[Detected change data]
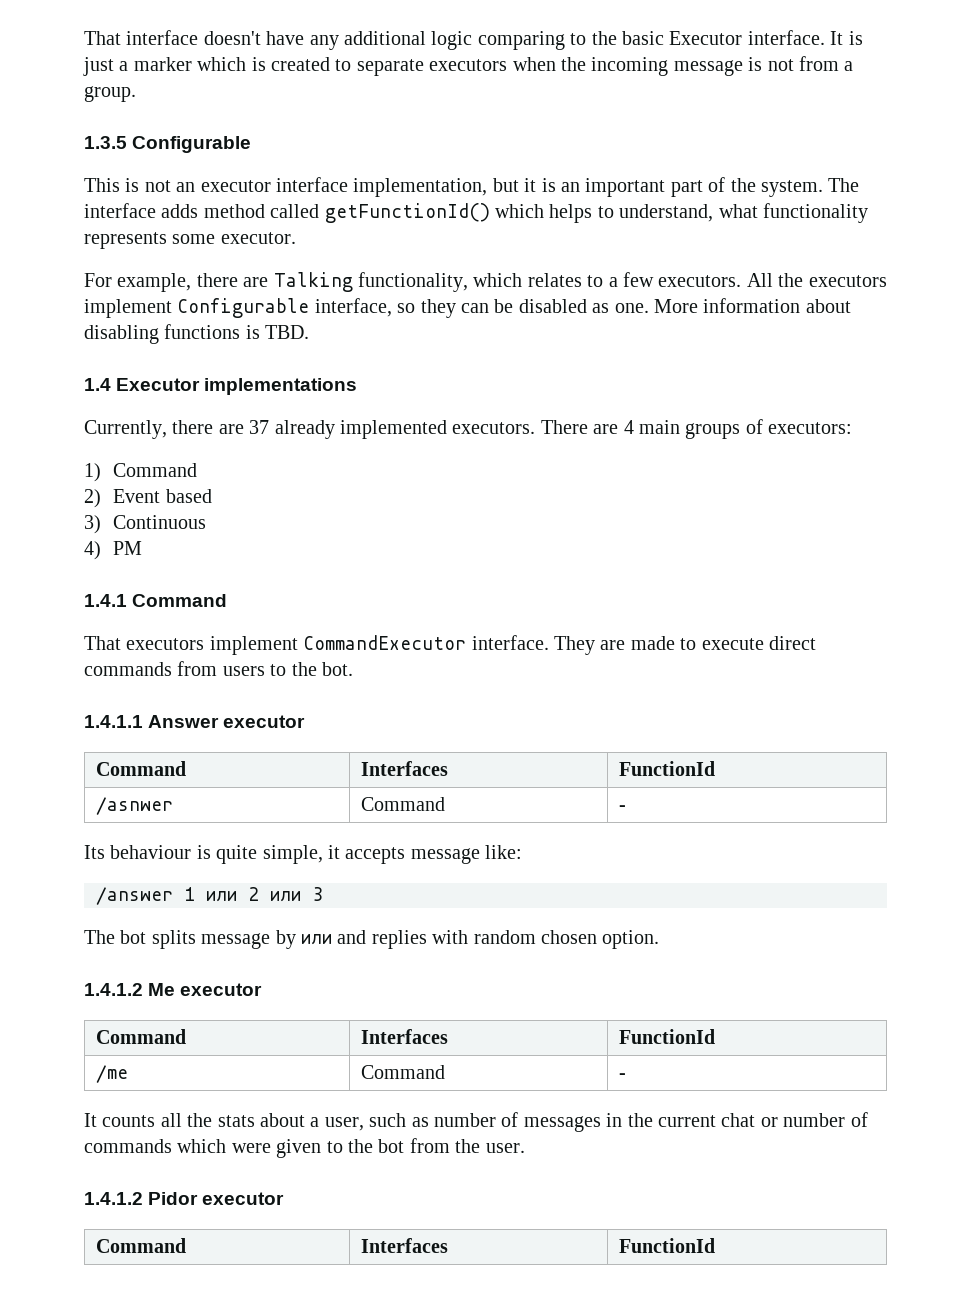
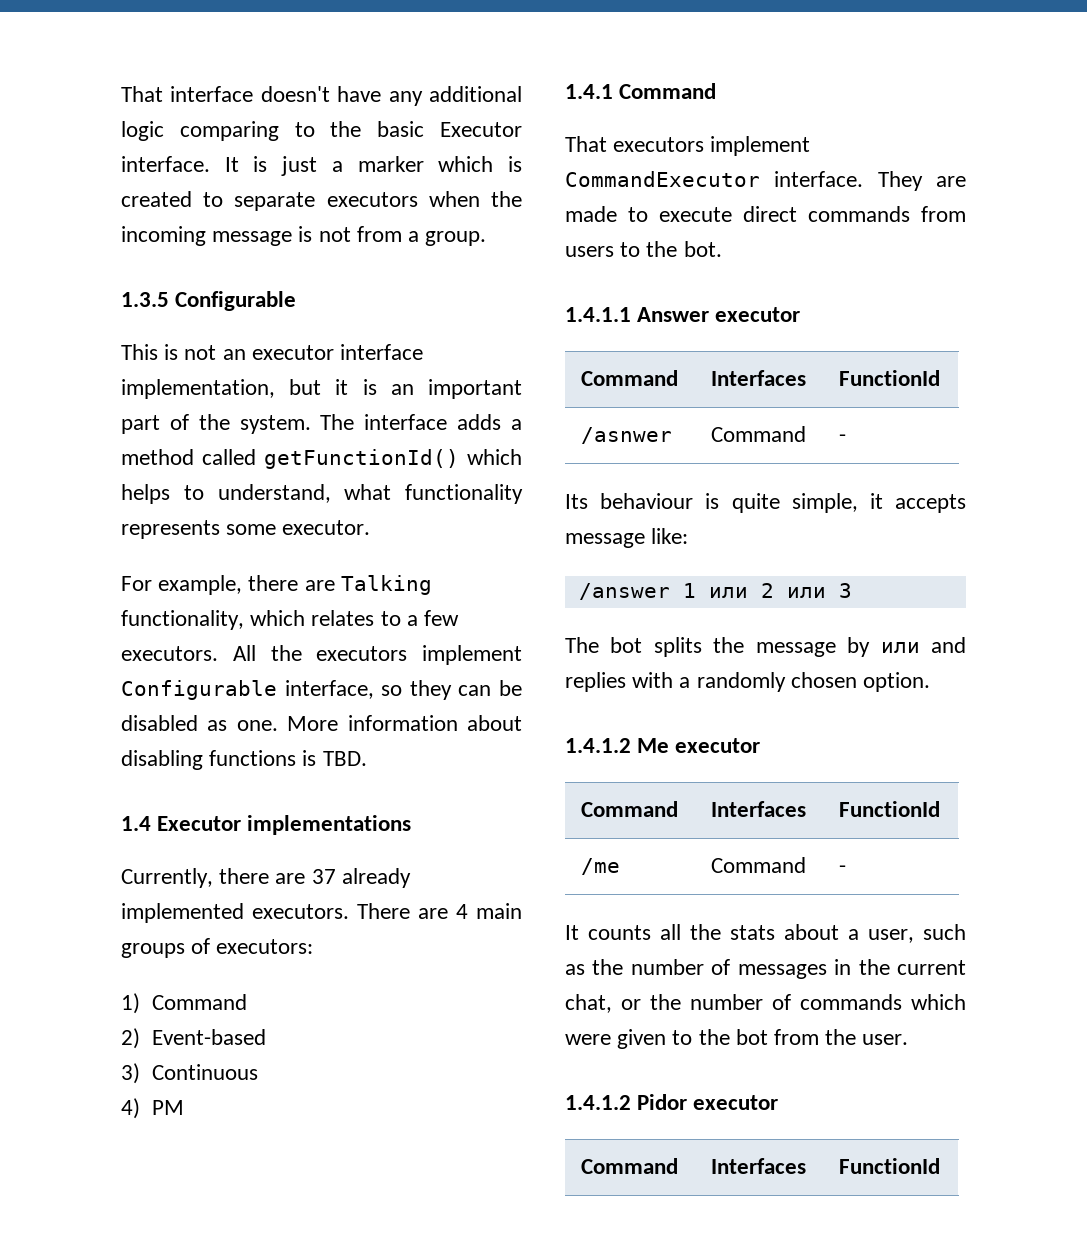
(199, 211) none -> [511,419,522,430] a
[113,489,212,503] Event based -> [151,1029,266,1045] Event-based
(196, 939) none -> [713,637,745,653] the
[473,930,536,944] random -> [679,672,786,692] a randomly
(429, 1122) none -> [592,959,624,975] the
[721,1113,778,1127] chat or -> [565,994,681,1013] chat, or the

- EXERCISE REQUIREMENTS: Images do not belong in the copy; reproduce all other parts of the records above verbatim.

- RESPONSE TO THE EXERCISE:
(199, 211) none -> [511,419,522,430] a
[113,489,212,503] Event based -> [151,1029,266,1045] Event-based
(196, 939) none -> [713,637,745,653] the
[473,930,536,944] random -> [679,672,786,692] a randomly
(429, 1122) none -> [592,959,624,975] the
[721,1113,778,1127] chat or -> [565,994,681,1013] chat, or the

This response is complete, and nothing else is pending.